REQUIREMENT -> Set down all of the entries word for word, omitting the images they contain.

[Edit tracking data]
= Beginning of Section =
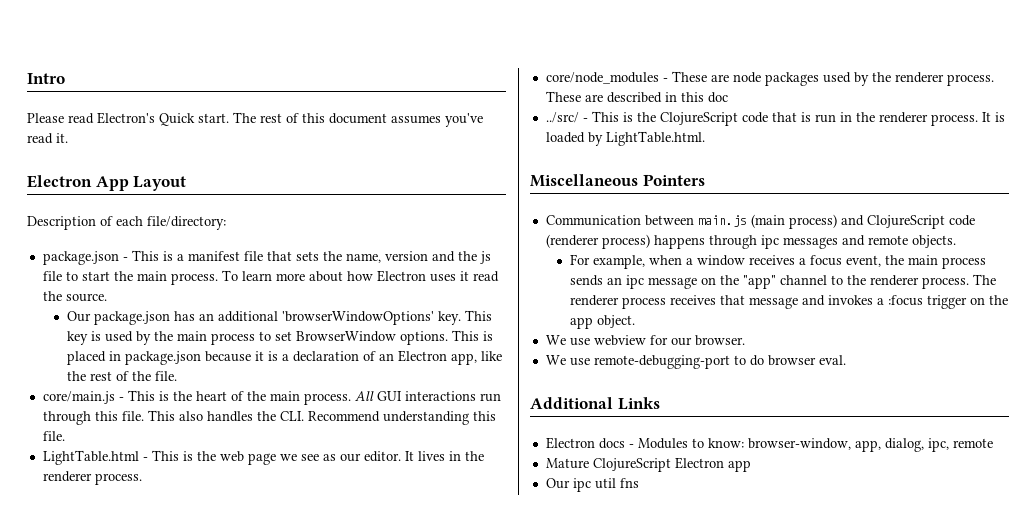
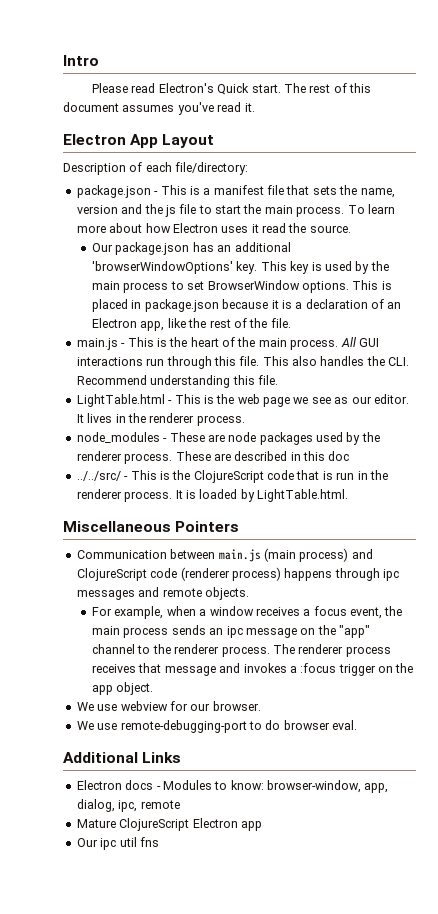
[42,391,115,404] core/main.js -> [76,338,118,350] main.js
[545,72,659,84] core/node_modules -> [76,432,160,443] node_modules
[545,112,579,123] ../src/ -> [76,471,121,481] ../../src/

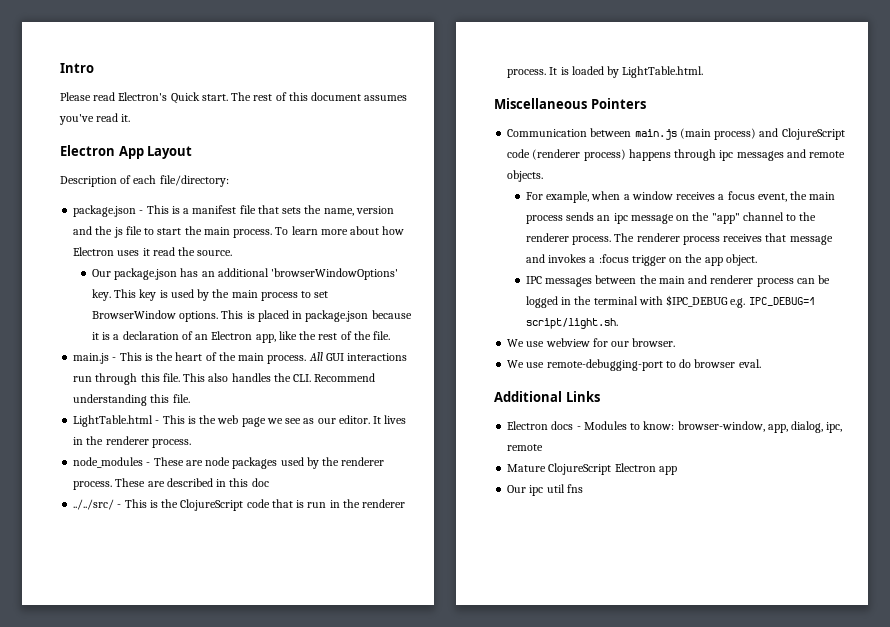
(154, 688) none -> [525,275,831,287] [525,295,815,308] [525,318,618,329] // IPC messages between the main and renderer process can be logged in the terminal with $IPC_DEBUG e.g. IPC_DEBUG=1 script/light.sh.

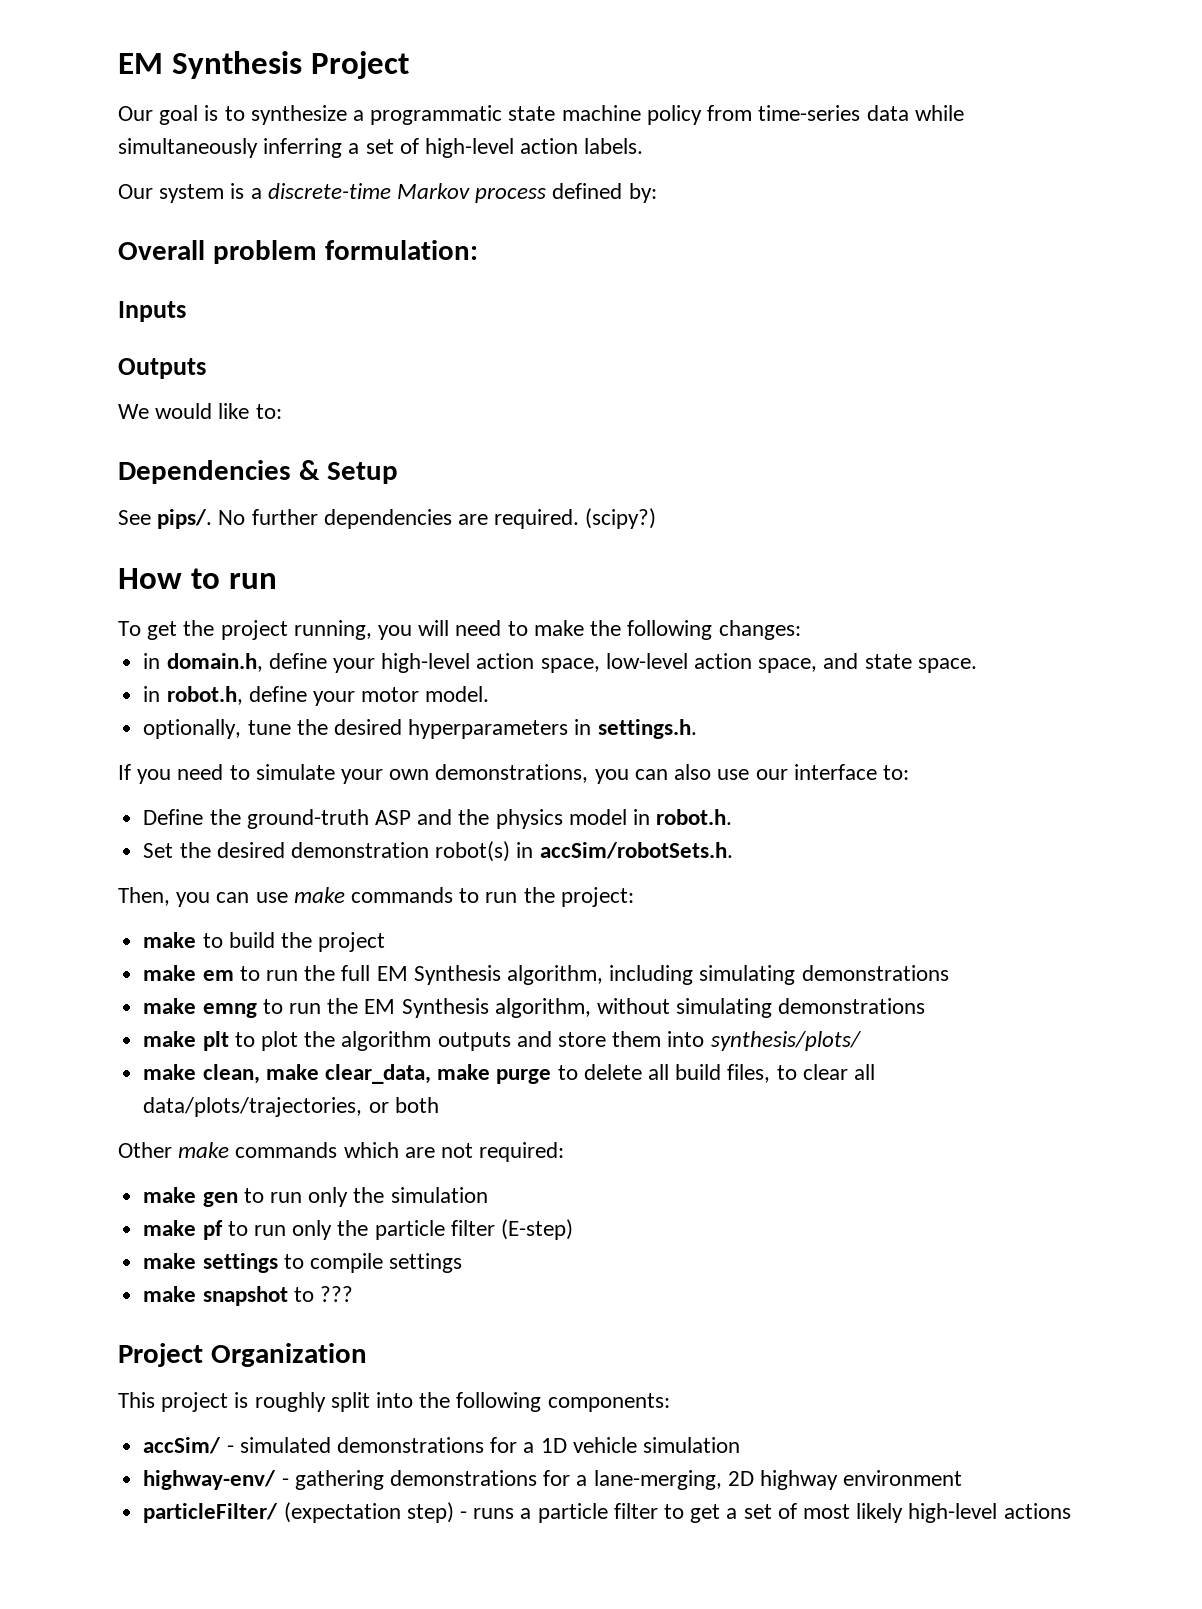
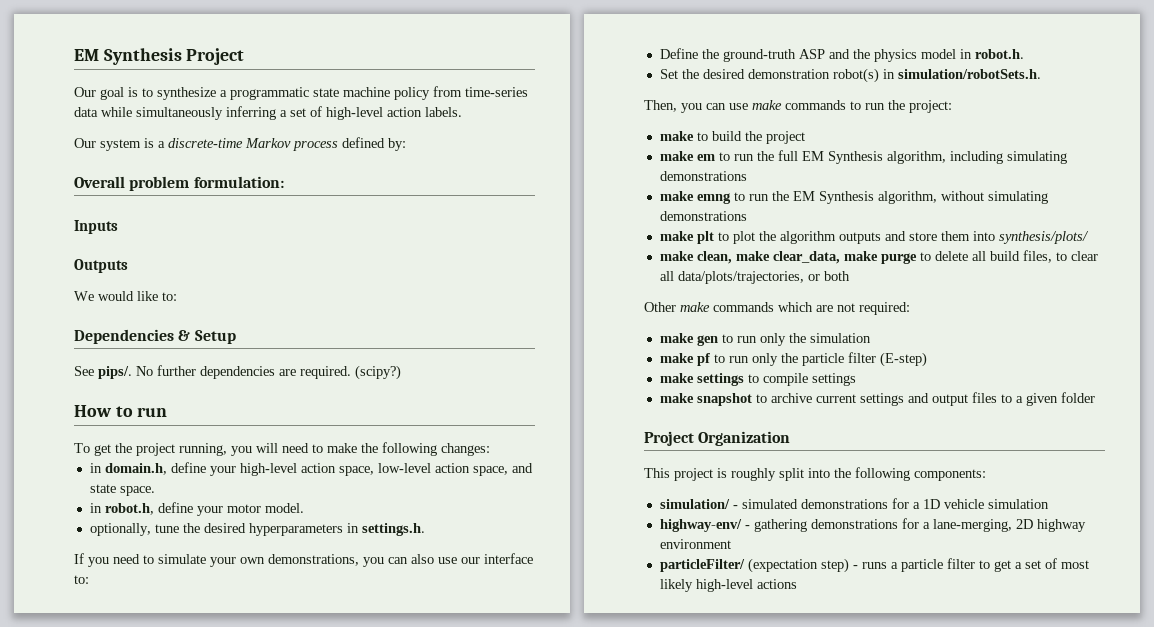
[539,842,733,859] accSim/robotSets.h. -> [897,69,1041,79] simulation/robotSets.h.
[319,1286,353,1302] ??? -> [770,392,1095,406] archive current settings and output files to a given folder
[143,1437,222,1454] accSim/ -> [659,499,730,509] simulation/

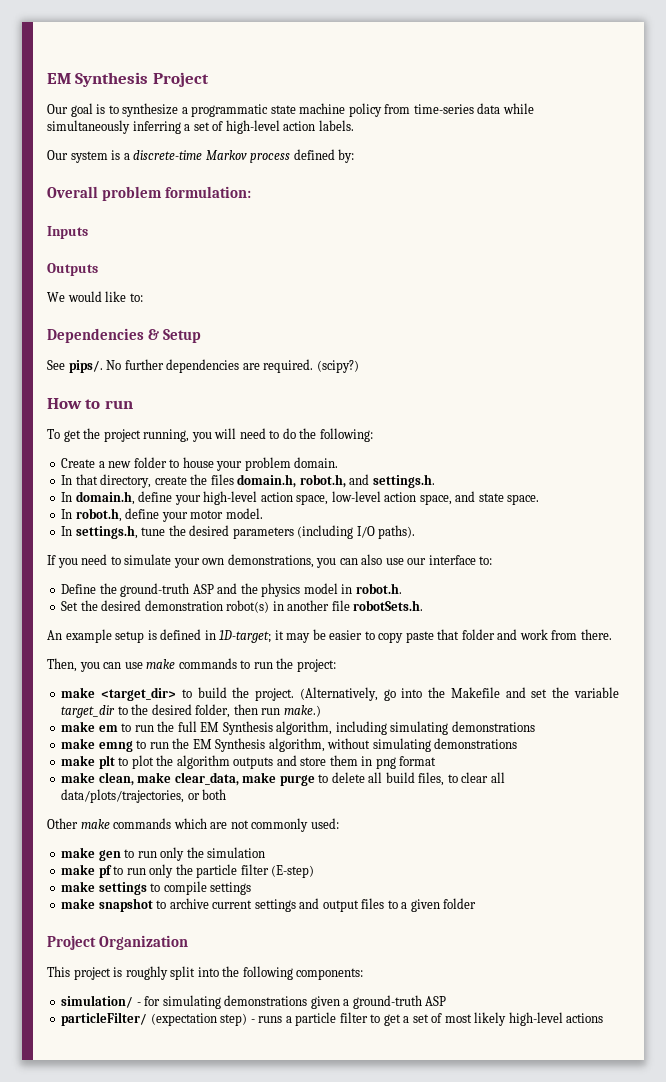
[327,442,490,456] [89,463,102,473] make the following changes: // in -> [282,428,373,442] [61,457,339,471] [61,474,435,488] [61,492,73,502] do the following: // Create a new folder to house your problem domain. // In that directory, create the files domain.h, robot.h, and settings.h. // In
[89,503,102,513] in -> [61,509,73,519] In
[89,523,151,536] optionally, -> [61,525,138,539] In settings.h,
[248,523,425,536] hyperparameters in settings.h. -> [232,525,416,539] parameters (including I/O paths).
[897,69,1041,79] simulation/robotSets.h. -> [287,600,424,611] [47,629,612,643] another file robotSets.h. // An example setup is defined in 1D-target; it may be easier to copy paste that folder and work from there.
(694, 136) none -> [101,687,177,701] <target_dir>
[765,131,805,144] project -> [255,687,620,701] [61,704,321,718] project. (Alternatively, go into the Makefile and set the variable target_dir to the desired folder, then run make.)
[972,231,1089,244] into synthesis/plots/ -> [361,756,437,769] in png format
[859,302,910,315] required: -> [251,818,339,832] commonly used:
[741,498,1049,509] [659,518,1086,532] [659,539,731,549] simulated demonstrations for a 1D vehicle simulation // highway-env/ - gathering demonstrations for a lane-merging, 2D highway environment -> [144,995,447,1009] for simulating demonstrations given a ground-truth ASP

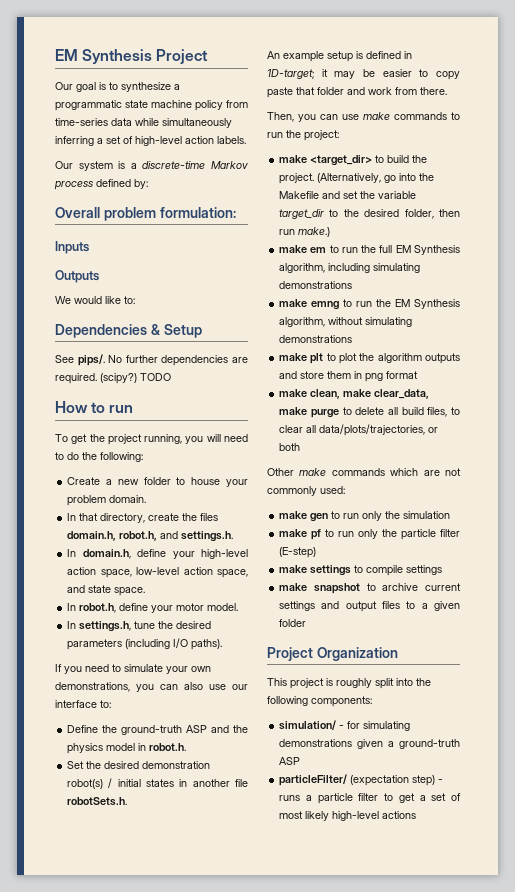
(359, 366) none -> [140,373,171,381] TODO
(270, 606) none -> [108,778,175,788] / initial states

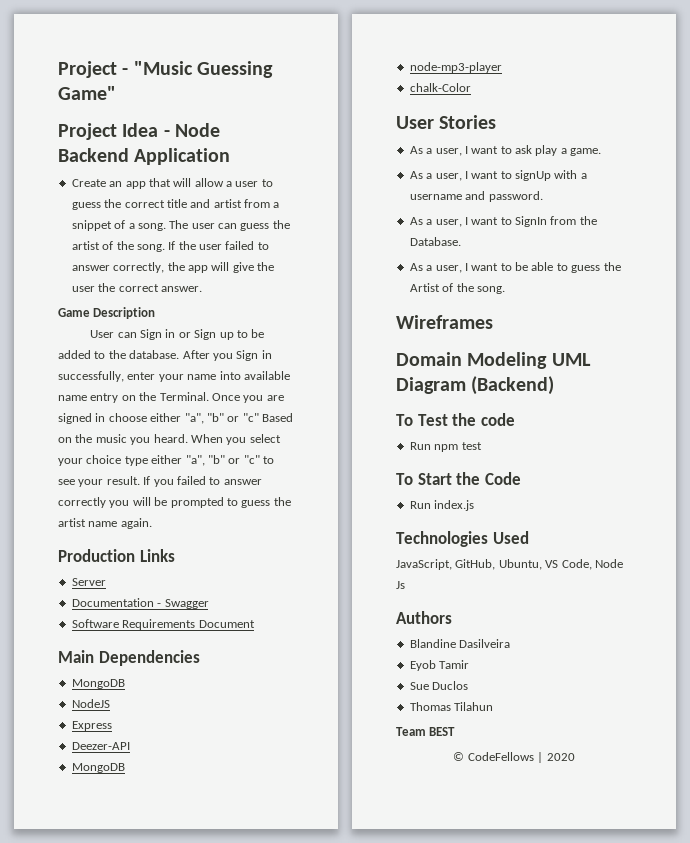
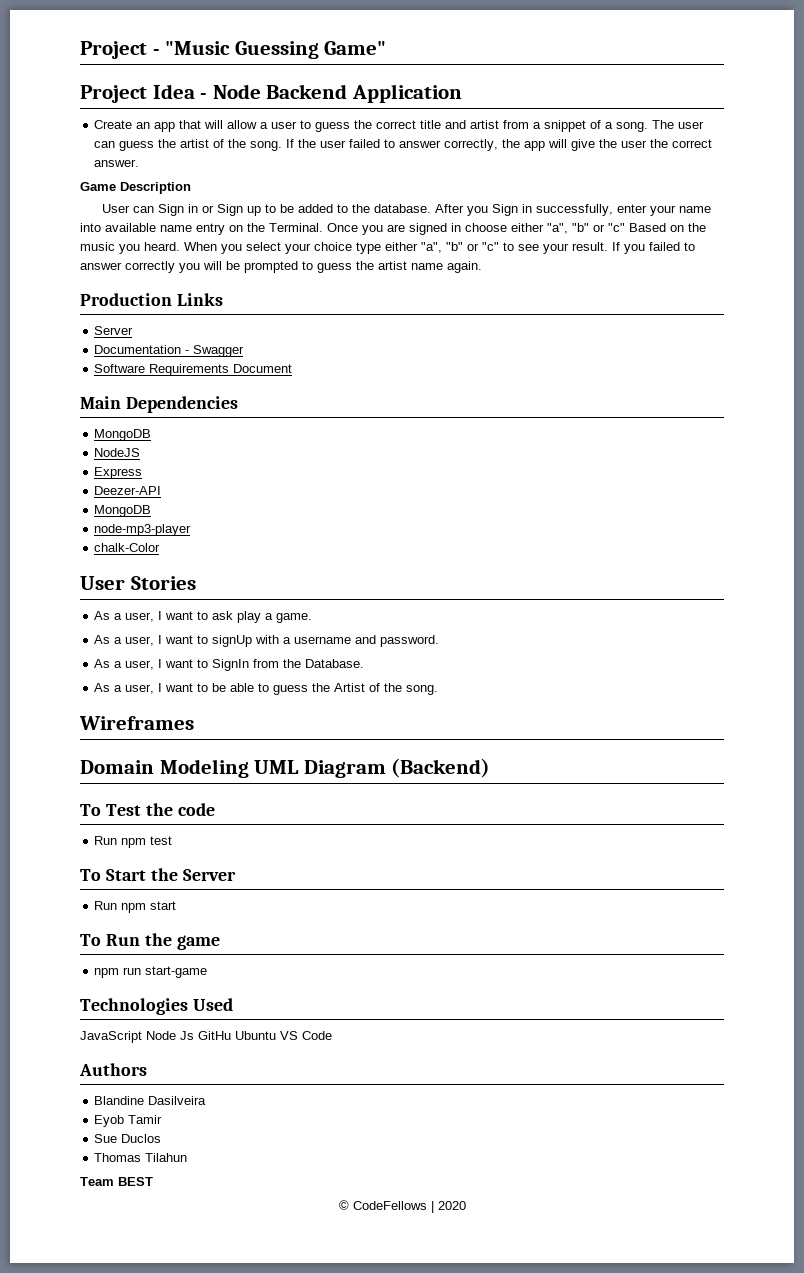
[484,472,521,485] [409,500,475,511] [396,531,529,547] [396,559,623,570] [396,581,405,589] Code // Run index.js // Technologies Used // JavaScript, GitHub, Ubuntu, VS Code, Node Js -> [182,869,236,881] [94,901,177,913] [80,933,220,950] [94,966,208,978] [80,998,233,1015] [80,1031,332,1043] Server // Run npm start // To Run the game // npm run start-game // Technologies Used // JavaScript Node Js GitHu Ubuntu VS Code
= End of Section =
OUTPUT FOR THIS TASK ->
[42,391,115,404] core/main.js -> [76,338,118,350] main.js
[545,72,659,84] core/node_modules -> [76,432,160,443] node_modules
[545,112,579,123] ../src/ -> [76,471,121,481] ../../src/

(154, 688) none -> [525,275,831,287] [525,295,815,308] [525,318,618,329] // IPC messages between the main and renderer process can be logged in the terminal with $IPC_DEBUG e.g. IPC_DEBUG=1 script/light.sh.

[539,842,733,859] accSim/robotSets.h. -> [897,69,1041,79] simulation/robotSets.h.
[319,1286,353,1302] ??? -> [770,392,1095,406] archive current settings and output files to a given folder
[143,1437,222,1454] accSim/ -> [659,499,730,509] simulation/

[327,442,490,456] [89,463,102,473] make the following changes: // in -> [282,428,373,442] [61,457,339,471] [61,474,435,488] [61,492,73,502] do the following: // Create a new folder to house your problem domain. // In that directory, create the files domain.h, robot.h, and settings.h. // In
[89,503,102,513] in -> [61,509,73,519] In
[89,523,151,536] optionally, -> [61,525,138,539] In settings.h,
[248,523,425,536] hyperparameters in settings.h. -> [232,525,416,539] parameters (including I/O paths).
[897,69,1041,79] simulation/robotSets.h. -> [287,600,424,611] [47,629,612,643] another file robotSets.h. // An example setup is defined in 1D-target; it may be easier to copy paste that folder and work from there.
(694, 136) none -> [101,687,177,701] <target_dir>
[765,131,805,144] project -> [255,687,620,701] [61,704,321,718] project. (Alternatively, go into the Makefile and set the variable target_dir to the desired folder, then run make.)
[972,231,1089,244] into synthesis/plots/ -> [361,756,437,769] in png format
[859,302,910,315] required: -> [251,818,339,832] commonly used:
[741,498,1049,509] [659,518,1086,532] [659,539,731,549] simulated demonstrations for a 1D vehicle simulation // highway-env/ - gathering demonstrations for a lane-merging, 2D highway environment -> [144,995,447,1009] for simulating demonstrations given a ground-truth ASP

(359, 366) none -> [140,373,171,381] TODO
(270, 606) none -> [108,778,175,788] / initial states

[484,472,521,485] [409,500,475,511] [396,531,529,547] [396,559,623,570] [396,581,405,589] Code // Run index.js // Technologies Used // JavaScript, GitHub, Ubuntu, VS Code, Node Js -> [182,869,236,881] [94,901,177,913] [80,933,220,950] [94,966,208,978] [80,998,233,1015] [80,1031,332,1043] Server // Run npm start // To Run the game // npm run start-game // Technologies Used // JavaScript Node Js GitHu Ubuntu VS Code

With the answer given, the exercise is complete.